Other Mamalujo motifs are Auld Lang Syne, 'repeating themselves' (itself, himself etc) 'grace before/after fish', 'half a tall hat', and 'pass the fish for Christ sake'. When we read any of these phrases, we know the old men have taken over the narrative.


FOUR SIGHS 

 
The old men have four exclamations or sighs: 'Ay, ay!' 'Ah ho!' 'Ah dearo dear!' and 'And so. And all.' Hart identifies each sigh with one of the four but, in the Mamalujo episode, they are used collectively, expressing changes of mood. When the old men assert a platitude, they say 'ay ay': 'The good go and the wicked is left over. Ay, ay.' When they are overcome with nostalgia, they exclaim 'Ah ho!': 'Ah ho! It brought the dear scenes all back again as fresh as of yore'. Their self pity is evoked by 'Ah dearo, dear!' : 'Ah, dearo dearo dear! It was so sorry for all the whole twice two four of us'. When their narrative runs out of steam, they say 'And so. And all.': 'and so now pass the loaf for Christ sake, Amen. And so. And all.'

ALL THEY COULD REMEMBORE


'The bore is usually a reminiscer, for ever drawing upon the dead bonds of experience....Bores are importunate, tenacious and long-winded.'

J.A.Cudden, The Owl's Watchsong, 1960, p.47


A bore is also 'a tide-wave of extraordinary height, caused either by the meeting of two tides, or by the rushing of the tide up a narrowing estuary.' OED

The old men have lived through all of human history, though the events they 'remembore' are confused, and even sexual identity breaks down. Since they are waves, it's not surprising that many of their memories are of floods, naval landings and drownings.

'
'the drowning of Pharoah and all his pedestrians'
F.A.Bridgman, Pharaoh's Army Engulfed in the Red Sea

'all they could remembore long long ago in the olden times and Lally when my heart knew no care and after that then there was the landing of Lady James Casement in the year of the flood 1132 and the christening of Queen Battersby the Fourth according to her grace the bishop, alderwoman J.P. Bishop, Senior, and then there was the drowning of Pharoah and all his pedestrians and they were all completely drowned into the sea, the red sea, and then poor Martin Cunningham out of the castle on pension when he was completely drowned off Dunleary at that time in the red sea and a lovely mourning paper and thank God there were no more of him.'

the landing of Lady James Casement - The old men are thinking of Roger Casement, who landed from a German submarine in Banna Strand, Tralee, in April 1916.

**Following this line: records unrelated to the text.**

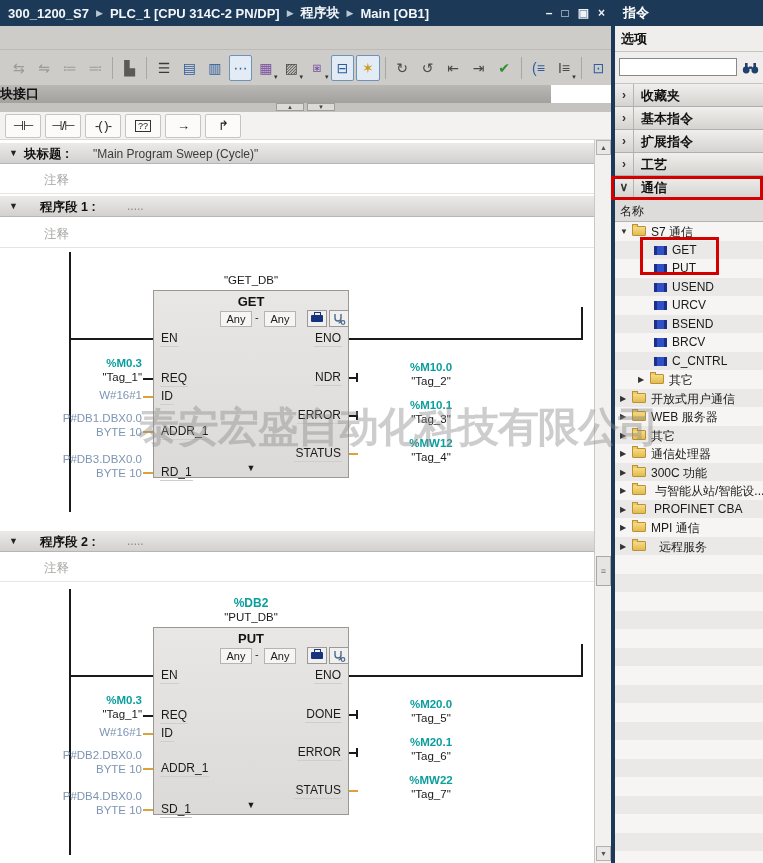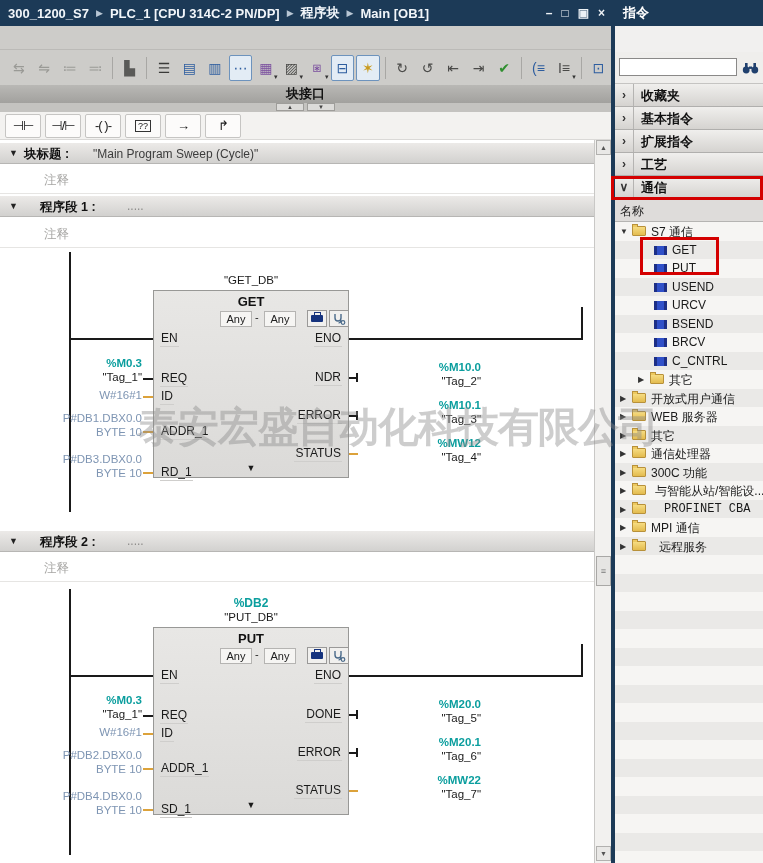--- a/index.html
+++ b/index.html
@@ -355,6 +355,7 @@
 
   <div id="panel">
     <div id="ptitle">指令</div>
+    <div id="poptions">选项</div>
     <div id="psearch">
       <input value="" style="">
       <span class="bino">

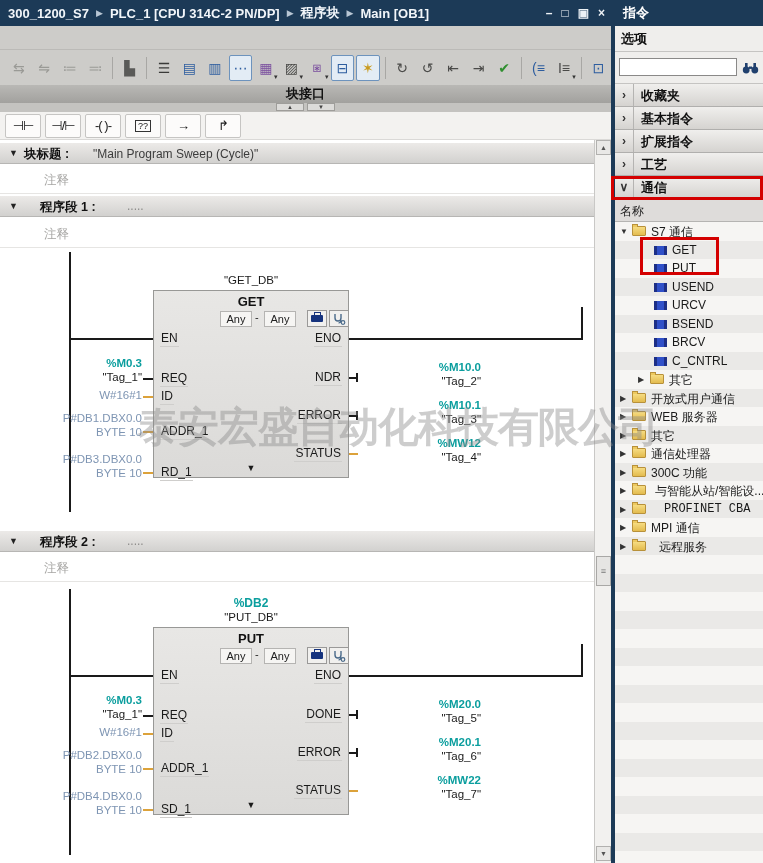--- a/index.html
+++ b/index.html
@@ -21,9 +21,9 @@
   .tbi.act{border-color:#6d93bd;background:#e3ecf5;}
   .tbi .dd{font-size:7px;color:#333;position:absolute;right:-1px;bottom:-1px;}
   .tbsep{width:1px;height:22px;background:#a8a7a4;margin:0 4px;}
-  #blockif{position:absolute;left:0;top:85px;width:611px;height:18px;
+  #blockif{position:absolute;left:0;top:85px;width:551px;height:18px;
            background:linear-gradient(#b9b8b5,#a2a19e);color:#111;font-weight:bold;font-size:13px;
-           text-align:center;line-height:18px;}
+           line-height:18px;}
   #collapsestrip{position:absolute;left:0;top:103px;width:611px;height:9px;background:#c4c3c0;
                  display:flex;justify-content:center;gap:3px;}
   .colbtn{width:28px;height:8px;background:#dcdbd9;border:1px solid #9e9d9a;font-size:6px;

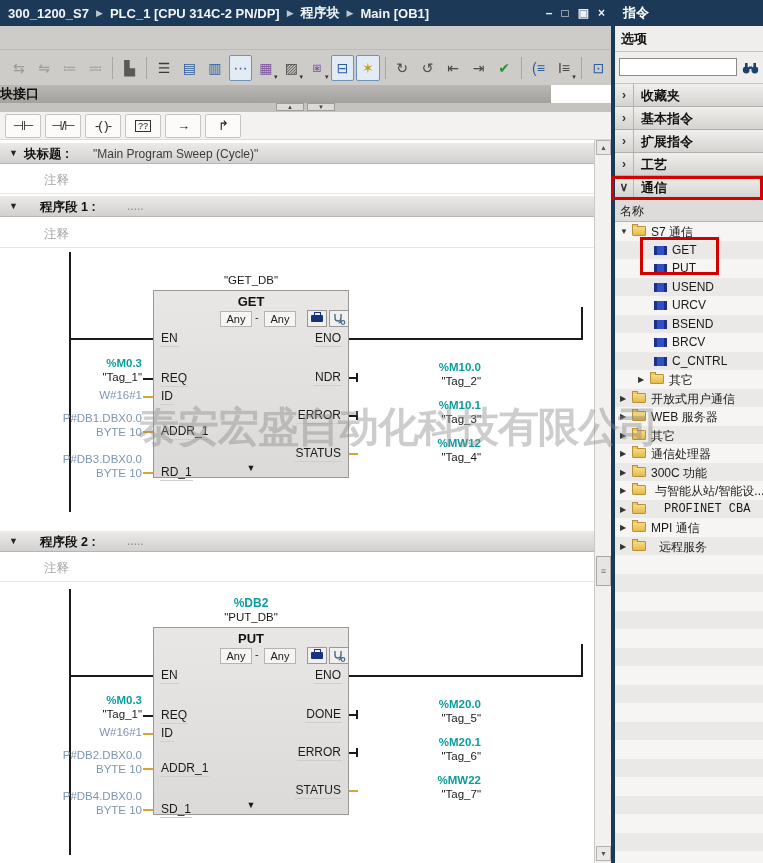--- a/index.html
+++ b/index.html
@@ -76,7 +76,7 @@
   .pin.r{right:6px;}
   .fbexp{position:absolute;left:0;width:100%;text-align:center;font-size:9px;color:#1a1a1a;}
   .lop{position:absolute;left:28px;width:114px;text-align:right;font-size:11.5px;white-space:nowrap;}
-  .rop{position:absolute;left:341px;width:140px;text-align:right;font-size:11.5px;white-space:nowrap;}
+  .rop{position:absolute;left:361px;width:140px;text-align:center;font-size:11.5px;white-space:nowrap;}
   .teal{color:#0b9e9e;font-weight:bold;}
   .blk{color:#1a1a1a;}
   .cb{color:#7e95b3;}

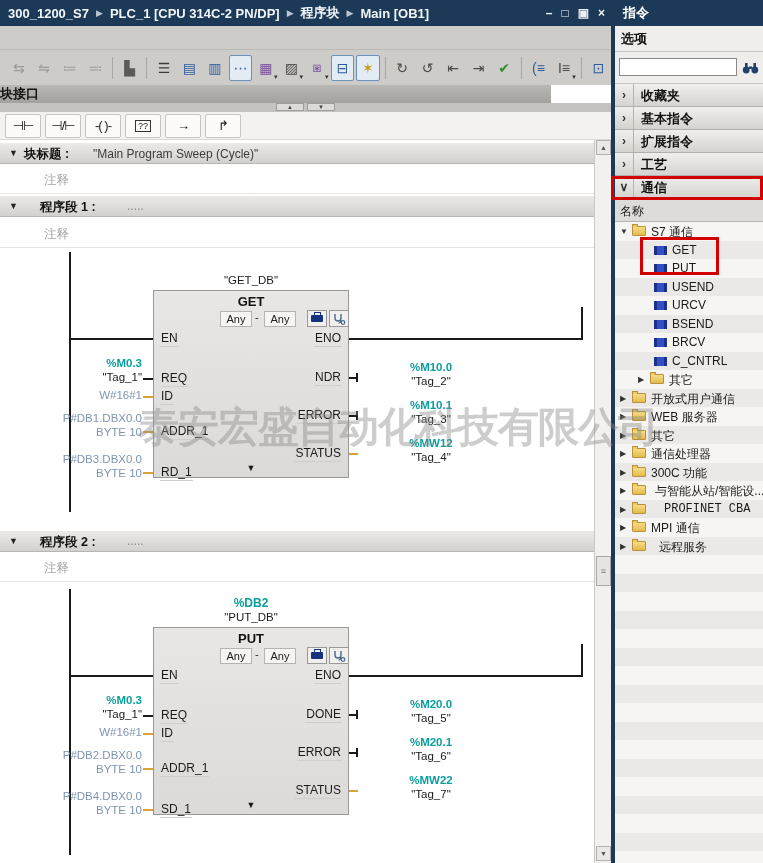--- a/index.html
+++ b/index.html
@@ -479,7 +479,7 @@
         <div class="ficon" style="left: 17px;">
           <i></i>
         </div>
-        <span class="tlbl" style="left: 49px; font-family: Liberation Mono, monospace;">PROFINET CBA</span>
+        <span class="tlbl" style="left: 39px;">PROFINET CBA</span>
       </div>
       <div class="trow" style="top: 518px; background: rgb(246, 245, 243);">
         <span class="arr" style="left: 5px;">▶</span>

the year of the flood 1132
. This date appears more than thirty times in Finnegans Wake. It may relate to 'thirtytwo feet per second per second' (Bloom in Ulysses on the Law of Falling Bodies). There are lots of theories about this number. 1+1+3+2= 7, a magic number in the Wake.

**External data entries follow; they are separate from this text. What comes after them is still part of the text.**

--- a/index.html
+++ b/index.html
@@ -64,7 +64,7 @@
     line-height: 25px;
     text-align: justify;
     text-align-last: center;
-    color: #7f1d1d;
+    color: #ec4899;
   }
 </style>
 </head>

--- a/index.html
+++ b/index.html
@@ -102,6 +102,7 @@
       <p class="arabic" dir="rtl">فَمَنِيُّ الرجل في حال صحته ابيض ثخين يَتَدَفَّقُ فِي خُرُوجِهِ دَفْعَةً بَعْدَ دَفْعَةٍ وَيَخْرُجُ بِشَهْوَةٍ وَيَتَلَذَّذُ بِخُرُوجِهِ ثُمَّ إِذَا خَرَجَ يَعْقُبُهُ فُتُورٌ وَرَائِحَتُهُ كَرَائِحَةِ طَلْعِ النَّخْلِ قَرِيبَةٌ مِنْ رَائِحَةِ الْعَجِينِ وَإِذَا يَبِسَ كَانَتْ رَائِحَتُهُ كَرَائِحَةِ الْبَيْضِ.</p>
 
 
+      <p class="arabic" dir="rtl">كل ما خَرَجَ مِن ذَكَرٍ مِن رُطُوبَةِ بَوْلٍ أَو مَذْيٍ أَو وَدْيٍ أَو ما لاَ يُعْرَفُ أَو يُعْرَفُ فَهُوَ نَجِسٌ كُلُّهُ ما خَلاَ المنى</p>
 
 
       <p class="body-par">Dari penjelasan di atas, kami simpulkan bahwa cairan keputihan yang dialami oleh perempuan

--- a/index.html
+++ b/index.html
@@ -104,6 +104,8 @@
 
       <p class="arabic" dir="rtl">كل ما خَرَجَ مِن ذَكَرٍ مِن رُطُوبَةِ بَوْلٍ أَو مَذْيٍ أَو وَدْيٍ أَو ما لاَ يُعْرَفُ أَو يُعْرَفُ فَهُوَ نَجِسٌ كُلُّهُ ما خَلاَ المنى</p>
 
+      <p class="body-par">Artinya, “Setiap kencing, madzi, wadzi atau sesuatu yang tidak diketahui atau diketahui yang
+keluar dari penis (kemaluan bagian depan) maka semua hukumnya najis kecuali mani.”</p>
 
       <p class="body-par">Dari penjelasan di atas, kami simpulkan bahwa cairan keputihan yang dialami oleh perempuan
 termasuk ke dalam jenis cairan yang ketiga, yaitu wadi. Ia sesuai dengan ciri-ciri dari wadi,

Queen Battersby the Fourth
- Battersby Brothers, Dublin auctioneers on Westmoreland Street near Trinity College. This is one of the central Dublin locations that run through the piece:

'near Clery's beside that ancient Dame street where the statue of Mrs Dana O'Connell behind the Trinity college that arranges all the auctions of valuable colleges. Battersby Sisters, like the auctioneer Battersby Sisters that sells all the fine statues and powerscourts James H Tickell, the jaypee, off Hoggin Green'

That includes Dame Street, the statue of Daniel O'Connell, Clery's Department Store and Trinity College.  There was a James H. North J.P., auctioneer and estate agent, at 110 Grafton Street (south of my map).

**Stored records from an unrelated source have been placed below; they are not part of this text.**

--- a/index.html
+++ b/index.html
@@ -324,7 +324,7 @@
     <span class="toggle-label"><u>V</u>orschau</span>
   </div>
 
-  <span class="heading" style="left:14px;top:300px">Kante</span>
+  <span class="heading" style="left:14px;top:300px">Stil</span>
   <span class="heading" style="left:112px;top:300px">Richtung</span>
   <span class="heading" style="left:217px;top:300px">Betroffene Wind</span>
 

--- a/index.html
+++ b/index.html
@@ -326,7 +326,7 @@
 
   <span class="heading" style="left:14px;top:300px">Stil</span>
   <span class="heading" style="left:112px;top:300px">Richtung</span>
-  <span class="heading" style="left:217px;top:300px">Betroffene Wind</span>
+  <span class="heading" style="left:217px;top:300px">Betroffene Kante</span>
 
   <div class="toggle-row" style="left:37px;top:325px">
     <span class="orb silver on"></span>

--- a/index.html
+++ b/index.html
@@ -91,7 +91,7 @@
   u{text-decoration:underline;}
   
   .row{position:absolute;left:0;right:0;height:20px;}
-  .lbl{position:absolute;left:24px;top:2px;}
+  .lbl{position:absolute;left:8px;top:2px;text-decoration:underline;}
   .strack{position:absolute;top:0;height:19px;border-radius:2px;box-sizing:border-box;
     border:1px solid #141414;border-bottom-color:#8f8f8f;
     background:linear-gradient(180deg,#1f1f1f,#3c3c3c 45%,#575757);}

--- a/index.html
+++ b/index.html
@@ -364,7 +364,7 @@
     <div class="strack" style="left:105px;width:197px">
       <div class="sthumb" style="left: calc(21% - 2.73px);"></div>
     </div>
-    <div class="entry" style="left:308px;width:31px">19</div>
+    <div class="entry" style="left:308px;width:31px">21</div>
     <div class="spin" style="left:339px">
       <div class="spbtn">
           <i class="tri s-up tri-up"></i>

The old men, stuck in the past, use old place names. They use Hoggin Green, the tenth century name for College Green - the site of the Viking Thing, or assembly. They do not know that Dunleary was renamed Kingstown in 1821, in honour of George IV's visit (The Irish Free State then changed its name back to Dún Laoghaire, with the Irish spelling).


POOR MARTIN CUNNINGHAM

poor Martin Cunningham out of the castle on pension when he was completely drowned off Dunleary at that time in the red sea

Martin Cunningham is a character in Dubliners (Grace) and Ulysses. He was based on a friend of Joyce's father, Matthew F Kane, who was Chief Clerk of the Crown Solicitor's Office in Dublin Castle. Kane really did drown off Dunleary on 10 July 1904. Joyce attended his funeral, and used it as the basis for Paddy Dignam's funeral in Ulysses. This means that Martin Cunningham, a main character in the Hades chapter, is actually attending his own funeral!  Kane's grave in Glasnevin records his role as a model for characters in Ulysses.  It's a shame it doesn't mention Finnegans Wake!

I visited his grave in April 2019, during finnegans wake at 80
He's called 'poor Martin Cunningham' in Dubliners too:

His own domestic life was not very happy. People had great sympathy with him, for it was known that he had married an unpresentable woman who was an incurable drunkard. He had set up house for her six times; and each time she had pawned the furniture on him.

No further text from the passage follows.